Exercise objective -> Nothing but the images is to be left out of your exact copy of the entries.

Supplied records ->
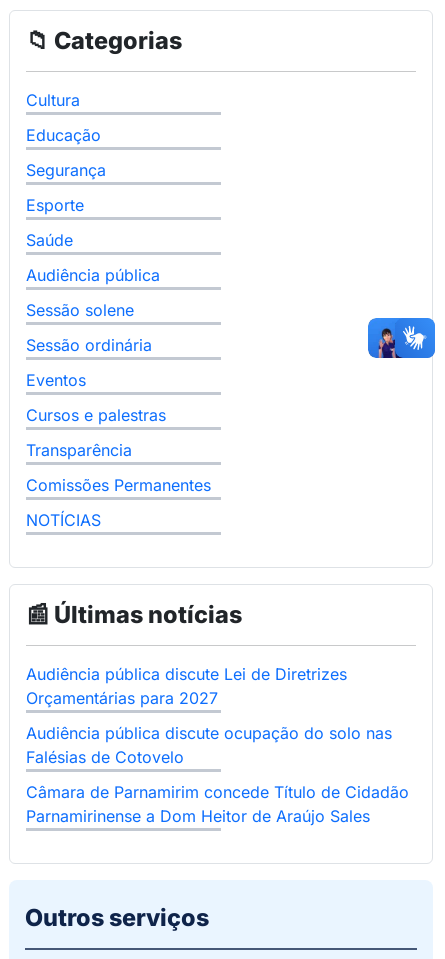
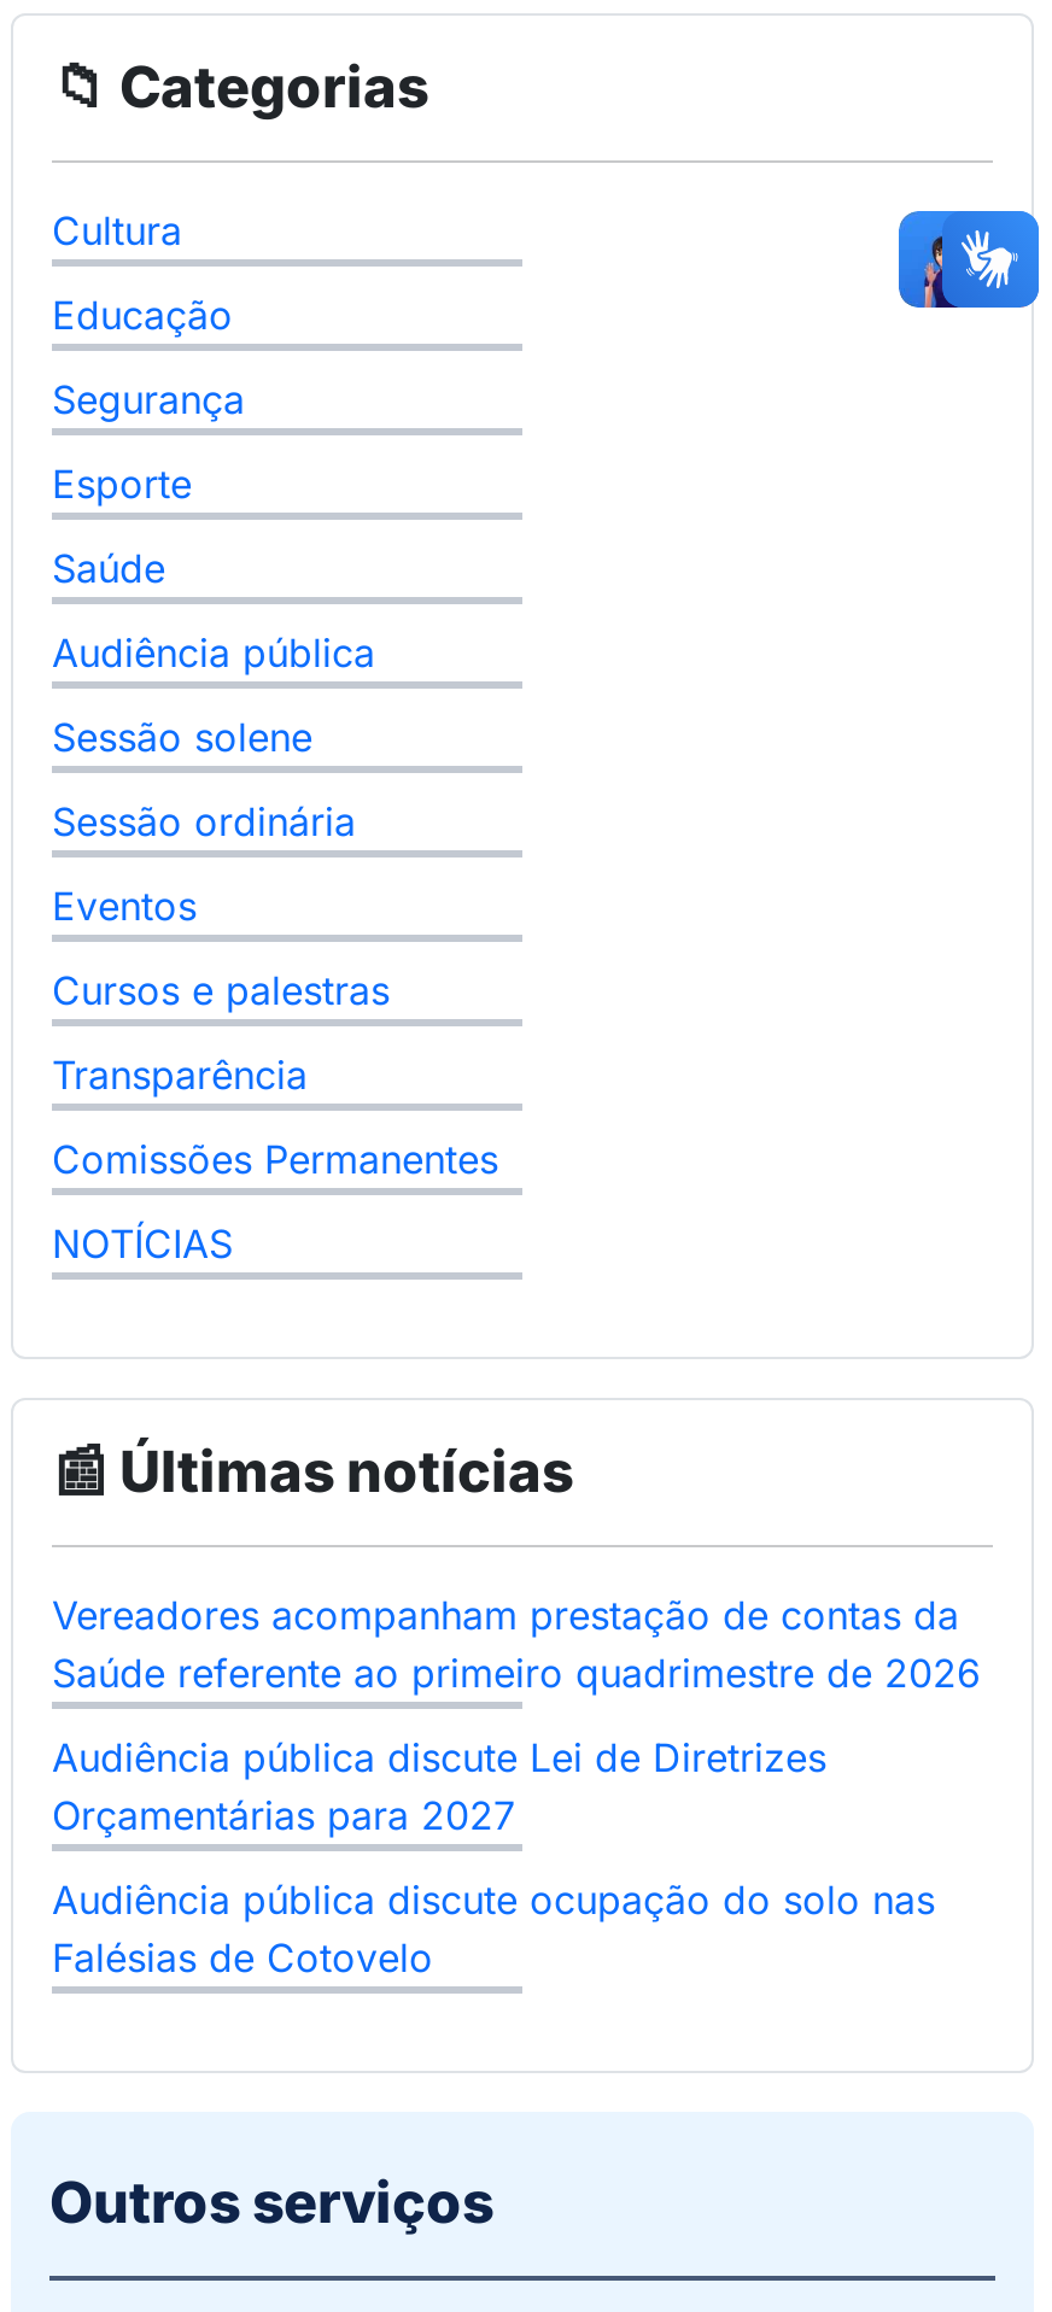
none -> [896,209,1041,310] [image]
[367,317,436,359] [image] -> none
none -> [52,1591,981,1697] Vereadores acompanham prestação de contas da | Saúde referente ao primeiro quadrimestre de 2026
moved [26,664,392,767] -> [52,1733,935,1982]: Audiência pública discute Lei de Diretrizes | Orçamentárias para 2027 | Audiência pública discute ocupação do solo nas | Falésias de Cotovelo
[26,782,409,826] Câmara de Parnamirim concede Título de Cidadão | Parnamirinense a Dom Heitor de Araújo Sales -> none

Exercise output ->
none -> [896,209,1041,310] [image]
[367,317,436,359] [image] -> none
none -> [52,1591,981,1697] Vereadores acompanham prestação de contas da | Saúde referente ao primeiro quadrimestre de 2026
moved [26,664,392,767] -> [52,1733,935,1982]: Audiência pública discute Lei de Diretrizes | Orçamentárias para 2027 | Audiência pública discute ocupação do solo nas | Falésias de Cotovelo
[26,782,409,826] Câmara de Parnamirim concede Título de Cidadão | Parnamirinense a Dom Heitor de Araújo Sales -> none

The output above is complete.